Interestingly, former economic advisor U Myint had already suggested the potential reconstruction of the student union in 2012, to some controversy, convinced that it could promote ‘national reconciliation’. Points were subsequently raised about how Yangon University has historically attracted students from different ethnic groups across the country, which in turn contributed to deeper cultural connections and understanding amongst them. It is not often highlighted that the signing of the first Panglong agreement and network of ethnic leaders formed in the 1950s was in part a result of ethnic student diversity of the university campus. There is therefore a great irony in how the current situation of the RUSU reconstruction reflects a disconnect between the government and the student unions, and the fact that the process took place without an engagement of the students and faculty of Yangon University.
Students’ activism and the unions are still clearly a contested issue, but the reluctance to acknowledge their democratic rights and promote educational inclusiveness demonstrates another limitation of the government. In short, the RUSU building brings to the surface the issue of to what extent moving forward with educational reform, particularly at a place like Yangon University, should involve transparency about the present as much as about the past.
Given how politically charged the RUSU issue is increasingly becoming, this could potentially be an opportunity for the NLD government, or more specifically the Ministry of Education and Yangon University (but also other universities), to devise a reconnection with the role of students in Myanmar’s education system, and even national history, through new reforms.
This could begin with a more comprehensive process surrounding the RUSU reconstruction, where the issues of educational reform and the development of Yangon University should feed into ongoing dialogues with student unions as well as the general student population that is not necessarily engaged with unions. If a place like Yangon University is to once again prepare the future generations of movers and shakers, the push for greater change has only just started.
Given that national law still discourages any form of political activities at universities, many students increasingly seek to depoliticise the role of unions while expressing a need to recalibrate campus culture to focus on student well-being and their future possibilities. Whether student unions should maintain the political role they traditionally have had in Myanmar depends on what the student youth seeks for their futures, but there is little doubt that university campuses will be ‘apolitical’ spaces.

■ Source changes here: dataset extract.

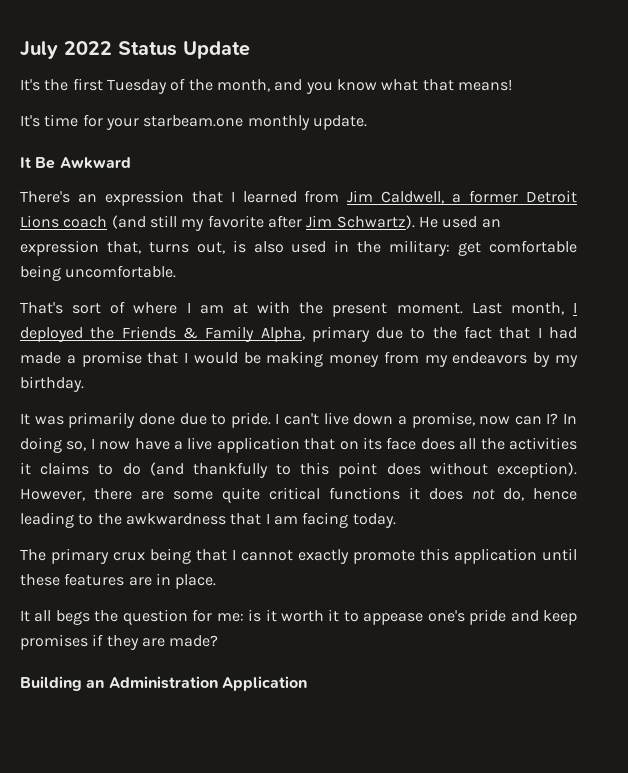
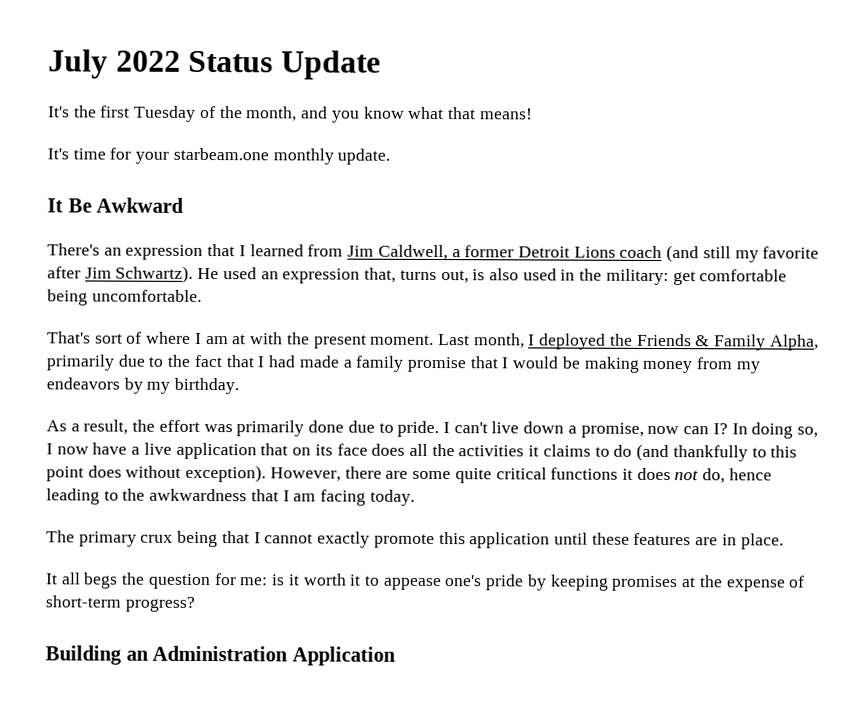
[311,326,370,342] primary -> [46,354,115,371] primarily
(76, 359) none -> [355,355,405,372] family
[20,413,30,425] It -> [46,419,200,435] As a result, the effort
[510,610,577,625] [20,634,219,650] and keep promises if they are made? -> [526,574,806,592] [45,595,195,612] by keeping promises at the expense of short-term progress?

There are several other aspects that are certainly necessary to include in further analysis of the issues related to the political process and education ‘one year on’, but the point emphasised here is that the example at Yangon University, and even in Mon State, demonstrates the complexities of present change and how difficult it is to overcome challenges due to the lack of confrontation with the pluralities presented by the past. Development will be incremental and it will take time, but the NLD, in moving forward with educational reform, should not forget that university students were, and still are, one of Myanmar’s most powerful assets.